Mr. Sam Norton, President and CEO, stated, “During 2018, we took steps to reduce debt, gain cost efficiencies, and retain capacity available to capture value from an improving rate environment, positioning the Company well to benefit from the inherent operating leverage of its business model. The fourth quarter saw continued progress in the developing recovery story for OSG’s core Jones Act businesses. Further time charter contracts for our conventional tankers were obtained at rates above those previously entered into, combining to give the Company fixed time charter cover for 75% of available vessel days for 2019 at the beginning of the year. We are as convinced as ever that improving fundamentals will support a continuing recovery, and we expect to benefit from that recovery as our fleet of conventional tankers is re-chartered beginning in late 2019.”

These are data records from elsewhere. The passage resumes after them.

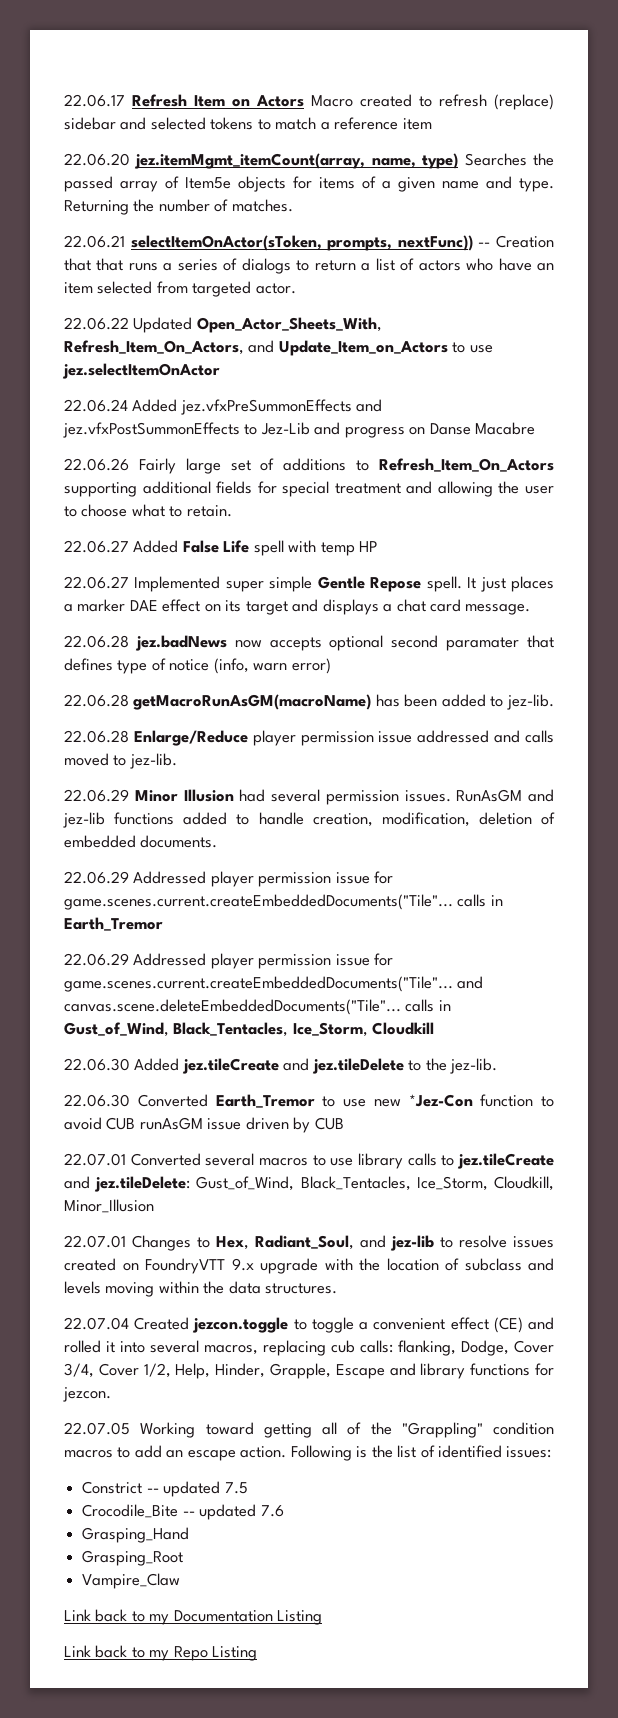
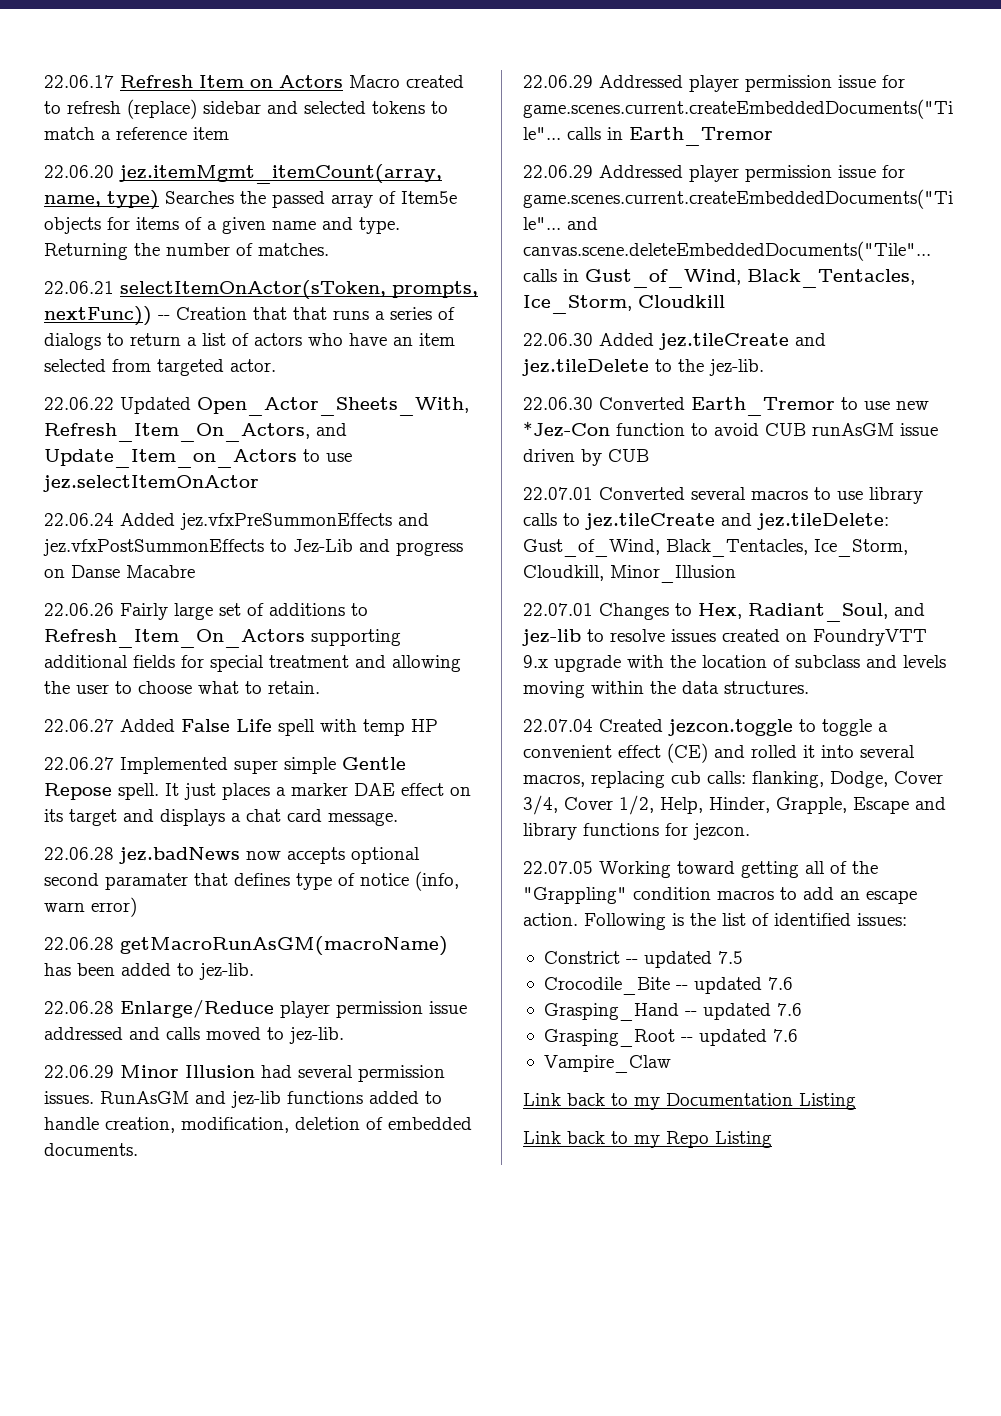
- Grasping_Hand
- Grasping_Root
+ Grasping_Hand -- updated 7.6
+ Grasping_Root -- updated 7.6

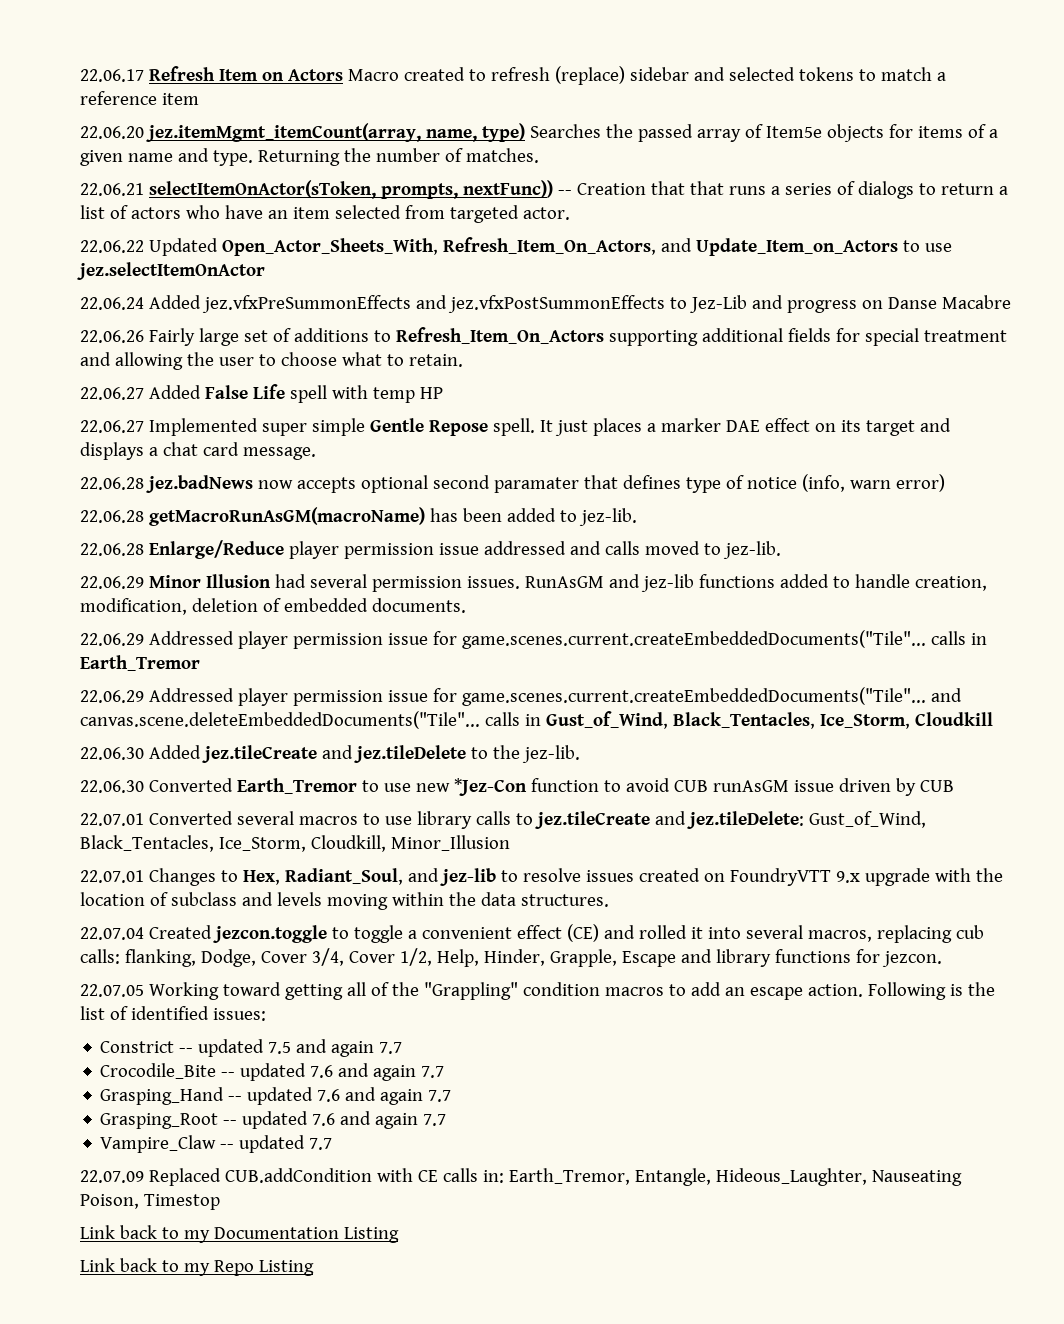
- Constrict -- updated 7.5
+ Constrict -- updated 7.5 and again 7.7
- Crocodile_Bite -- updated 7.6
+ Crocodile_Bite -- updated 7.6 and again 7.7
- Grasping_Hand -- updated 7.6
+ Grasping_Hand -- updated 7.6 and again 7.7
- Grasping_Root -- updated 7.6
- Vampire_Claw
+ Grasping_Root -- updated 7.6 and again 7.7
+ Vampire_Claw -- updated 7.7
+ 22.07.09 Replaced CUB.addCondition with CE calls in: Earth_Tremor, Entangle, Hideous_Laughter, Nauseating Poison, Timestop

Mr. Norton added, “Success in refinancing our term debt and in extending the nine leases on vessels chartered-in from American Shipping Company removed considerable uncertainty and stabilized the principal elements of our balance sheet for the foreseeable future, and provided us with the ability to pursue long-term employment opportunities with customers who are increasingly aware of a supply constrained market. Commitments to invest in new barges, new tankers, and the long-term lease of an existing Jones Act Tanker provide tangible evidence of our confidence in our core markets and in our commitment to sustaining a leading position in the markets that we serve.”

 

A, B, C Reconciliations of these non-GAAP financial measures are included in the financial tables attached to this press release starting on Page 8.

Fourth Quarter 2018 Results

Shipping revenues were $89.2 million for the quarter, down 4% compared with the fourth quarter of 2017. TCE revenues for the fourth quarter of 2018 were $79.9 million, a decrease of $2.9 million, or 4%, compared with the fourth quarter of 2017, primarily due to lower average daily rates earned, which accounted for a $6.8 million decrease in TCE revenues and a 102-day decrease in revenue days for its fleet, excluding its modern lightering ATBs. This decrease is offset by an increase in TCE revenues of $4.0 million for the modern lightering ATBs in the fourth quarter of 2018 compared with the fourth quarter of 2017. We also traded two fewer vessels in the fourth quarter 2018 compared to fourth quarter 2017.

Operating income for the fourth quarter of 2018 was $7.4 million, compared to operating income of $3.4 million in the fourth quarter of 2017.

Net loss for the fourth quarter was $5.2 million, or $(0.05) per diluted share, compared with net income of $53.6 million, or $0.61 per diluted share, for the fourth quarter 2017. The decrease reflects the income tax benefit recorded in the fourth quarter of 2017 as a result of the remeasurement of the net deferred tax liability based on the newly enacted federal corporate statutory rate of 21%.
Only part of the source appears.